Bard could feel her smirking over her shoulder as the crunch of Gretna’s bone gave way beneath her saw. The Devastator Hand Cannon he’d gifted to her dangled at her waist, cordite smoke billowing from its maw.
“Drunk and drugged he said. Never see us coming he said.” She turned; holding Gretna’s lifeless hand in her own she then rummaged beneath the rags draped around her shoulders and produced a small metallic scanner. The device hummed with static as she traced it over the palm until finally a sweet little chime rendered an identification number on its display. “I love that sound,” she grinned, “fifteen hundred credits right here.”
He coughed up blood, “You were asleep. You’ll be lucky to see three.”
She lifted one eyebrow and frowned at him, “five hundred and I’ll give you this,” in her other hand she produced a silver syringe with a translucent liquid held in its chamber. “I killed the bitch and besides,” she cocked her head to one side, “be a shame for an old man to die.”
“Little swine,” he coughed again, the bitter tang of copper trailed across his tongue as blood swirled in his mouth. Behind Anorra the taverns occupants had returned to their drinking, idle conversations droning forever on in an inexorable wave of hopeless noise. The brave few who’d dared try and pry the possessions off the dead now retreated back to their seats with black eyes and broken noses, skulking away from Mr. Eldritch who now towered above the bodies strewn across his taverns floor. His spindly arms ordered his henchmen to gather up the dead before glancing down at Bard, “And pay kindly you do sir.” Eldritch tipped his bowler hat in salute then dragged the Trolls bloated carcass in one hand bleeding across the duckboards. As Anorra injected the stimms into his neck, Bards eye followed Mr. Eldritch’s course. The eight foot creature lurked across the taverns floor, his suit shining with a peculiar iridescence as he passed beneath the oil lamps flames. Their flickering glow danced shadows across skull white fingers stalking out from within the black fabric, more bone than flesh, clasped around the ankle of the dead troll, towing its weight with ease. Mr. Eldritch slid behind the bar, took one last glance around his Tavern, then vanished behind a bolted steel door. Branded into its surface read the words; no exit.”

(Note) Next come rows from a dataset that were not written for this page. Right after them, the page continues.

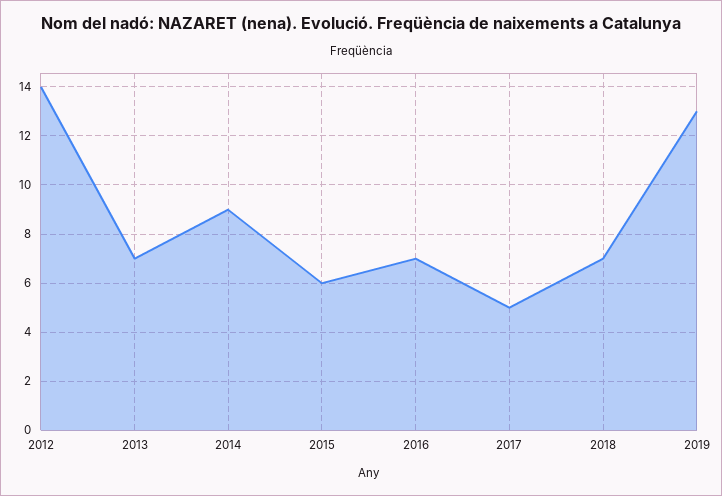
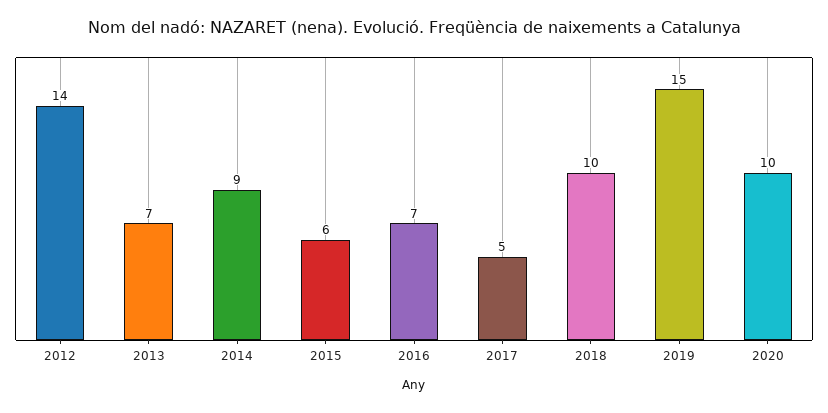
2018: 7 -> 10
2019: 13 -> 15
2020: none -> 10

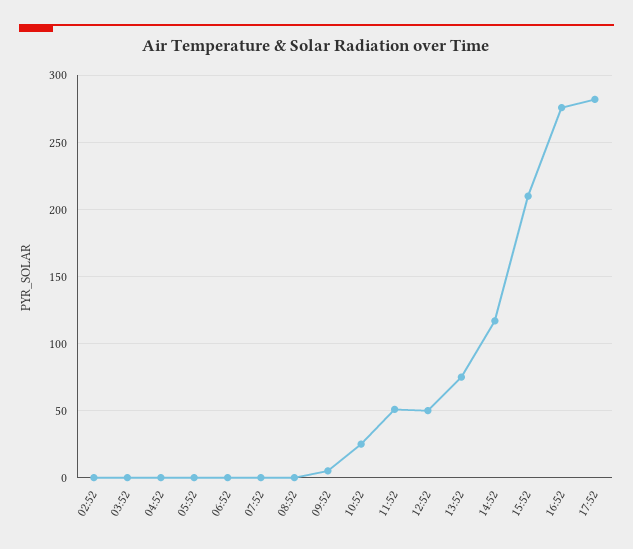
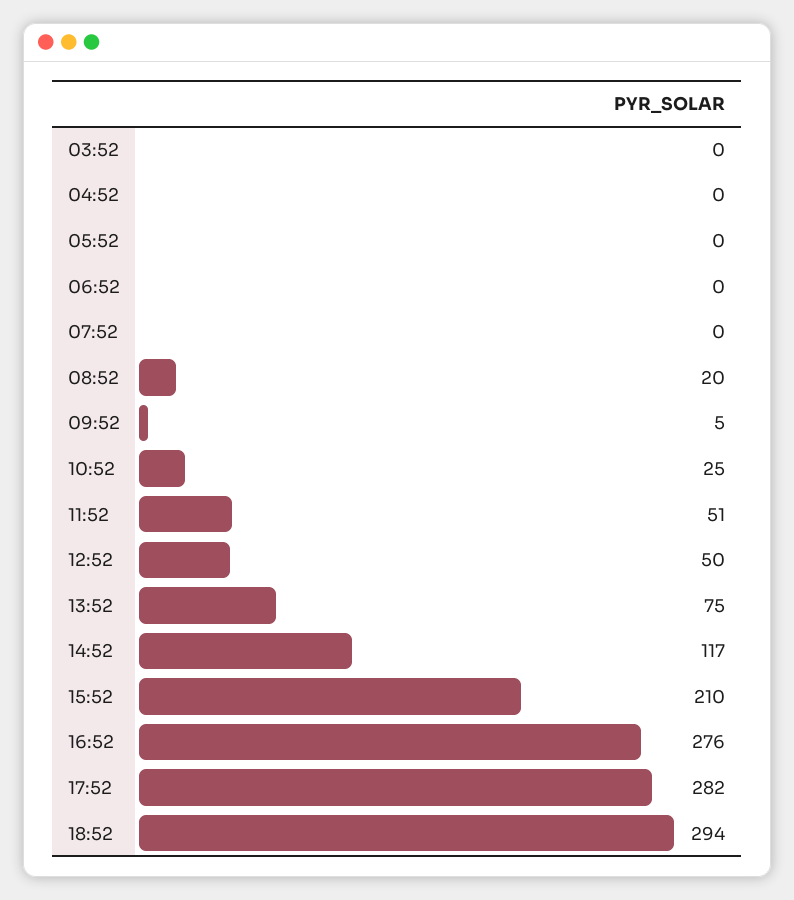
02:52: 0 -> none
08:52: 0 -> 20
18:52: none -> 294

“You ever wonder what happens behind there?” Anorra asked.
Her eyes had followed his gaze and she remained inspecting the door. Bard turned from its looming presence, a barrier, blocking out the rest of the tavern from dead corpses, bone white fingers and whatever happens beyond.

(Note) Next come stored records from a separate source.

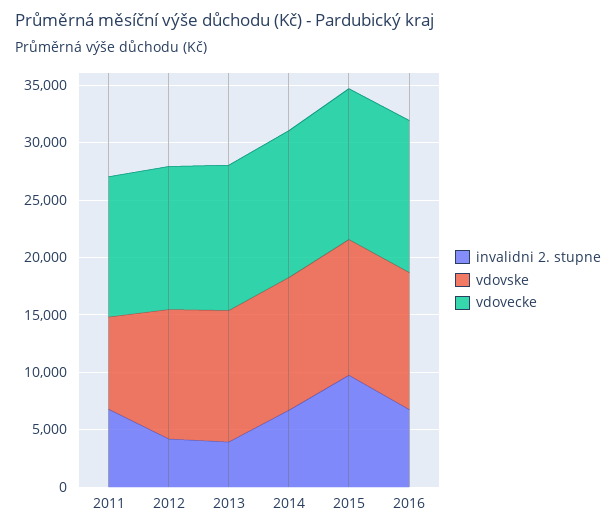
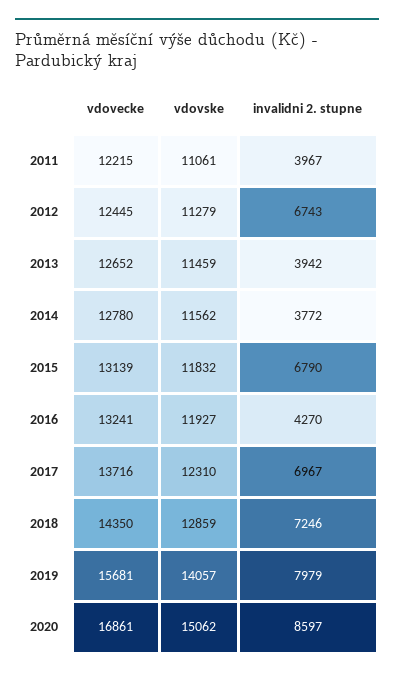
invalidni 2. stupne, 2011: 7000 -> 3967
vdovske, 2011: 8000 -> 11061
invalidni 2. stupne, 2012: 4000 -> 6743
invalidni 2. stupne, 2014: 7000 -> 3772
invalidni 2. stupne, 2015: 10000 -> 6790
invalidni 2. stupne, 2016: 7000 -> 4270
vdovecke, 2017: none -> 13716
vdovske, 2017: none -> 12310
invalidni 2. stupne, 2017: none -> 6967
vdovecke, 2018: none -> 14350
vdovske, 2018: none -> 12859
invalidni 2. stupne, 2018: none -> 7246
vdovecke, 2019: none -> 15681
vdovske, 2019: none -> 14057
invalidni 2. stupne, 2019: none -> 7979
vdovecke, 2020: none -> 16861
vdovske, 2020: none -> 15062
invalidni 2. stupne, 2020: none -> 8597

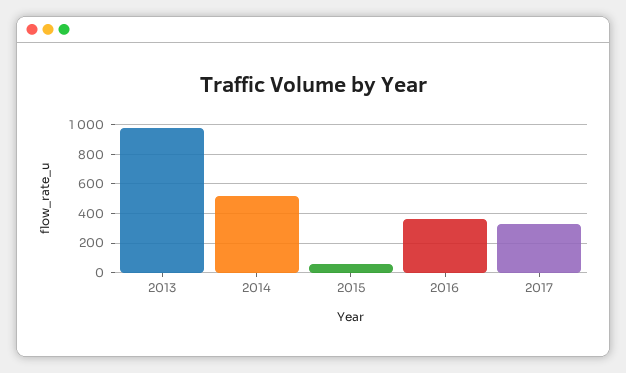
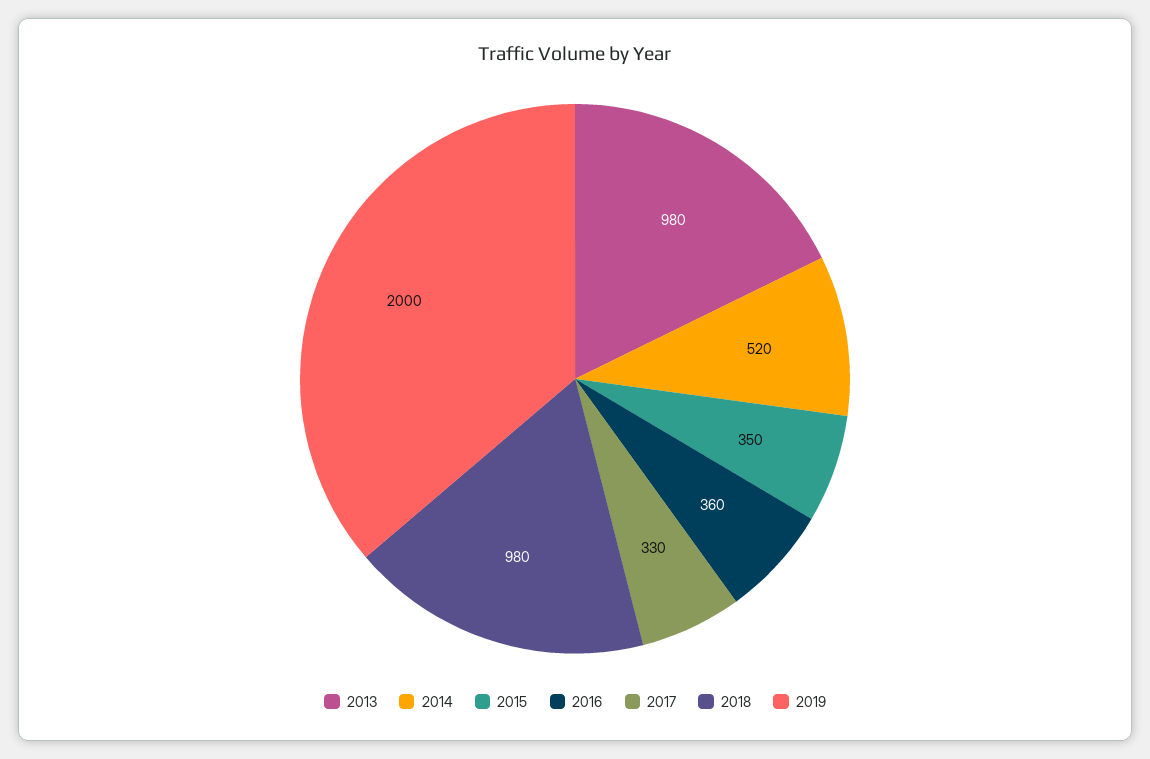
2015: 50 -> 350
2018: none -> 980
2019: none -> 2000

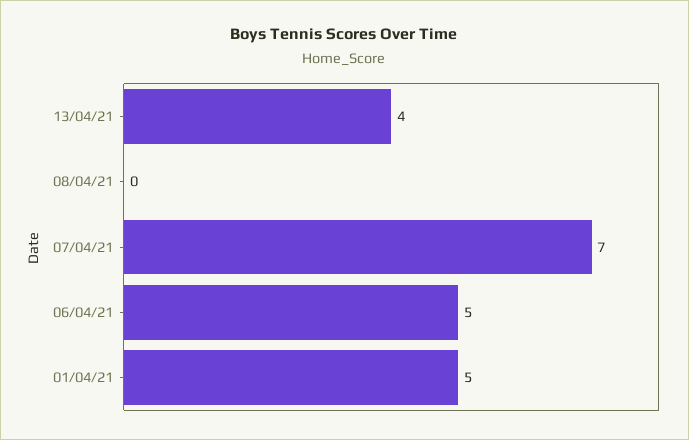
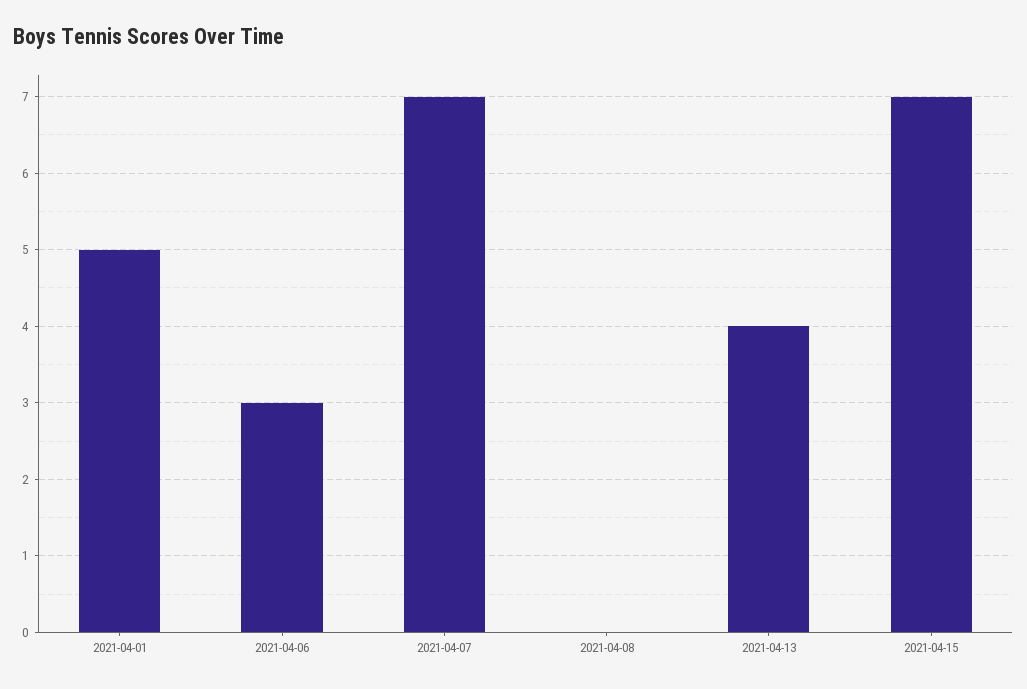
06/04/21: 5 -> 3
2021-04-15: none -> 7

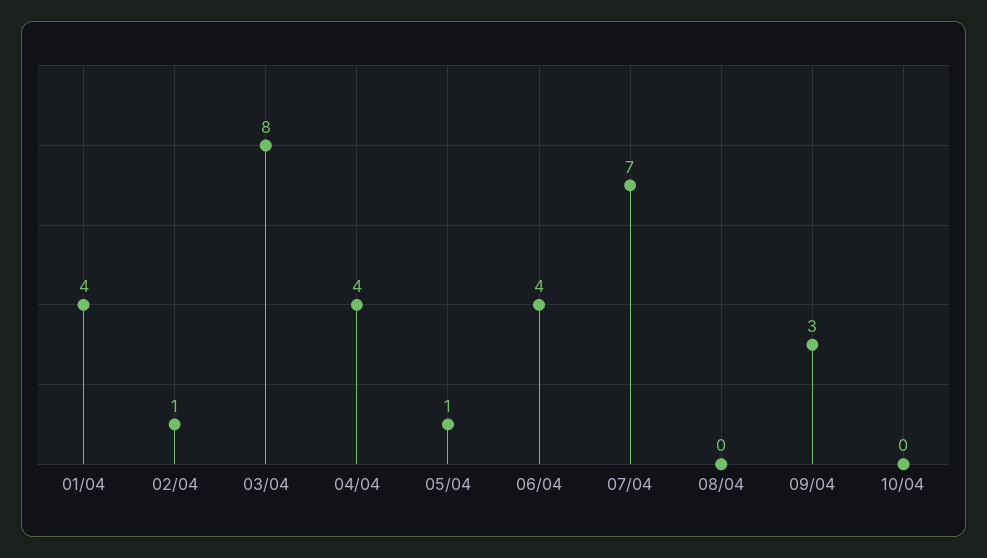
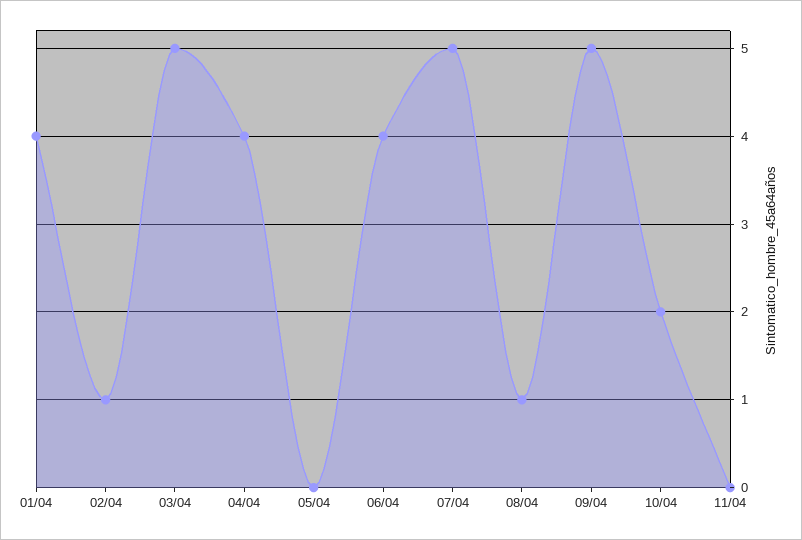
03/04: 8 -> 5
05/04: 1 -> 0
07/04: 7 -> 5
08/04: 0 -> 1
09/04: 3 -> 5
10/04: 0 -> 2
11/04: none -> 0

“It’d pay you not to wonder kid.”
Bard winced at the pain as Anorra helped him back up into his seat, the hole in his chest already beginning to close as the chemicals weaved their way through his blood stream. Staring out the window, he witnessed the post sixteen hour shift fallout of workers spilling from their factory floors. Thousands of feet carrying haggard bodies beneath the shadows of fabricated metal structures that tower ever higher into oblivion. Trudging onwards to their shanty hab block life, a cold portion of gruel to look forward too if they survive the journey back to whatever hell they call home. A shot rang out within the crowd, another corpse in the street, another gangster paid. Somewhere the rich drink wine behind barb wired walls; the crowd dispersed once again, continuing their endless march to nowhere. Something caught his eye and he let out a gasp, stumbling backward in his seat as he turned away.
“I said Somnium was a bad idea,” Anorra boasted as she eyed him, still toying with the severed hand on the table.
Bard smiled, ten years old and already trying to call the shots. He disregarded her comment and plucked the hand from her little fingers, “Come kid, lets get paid.”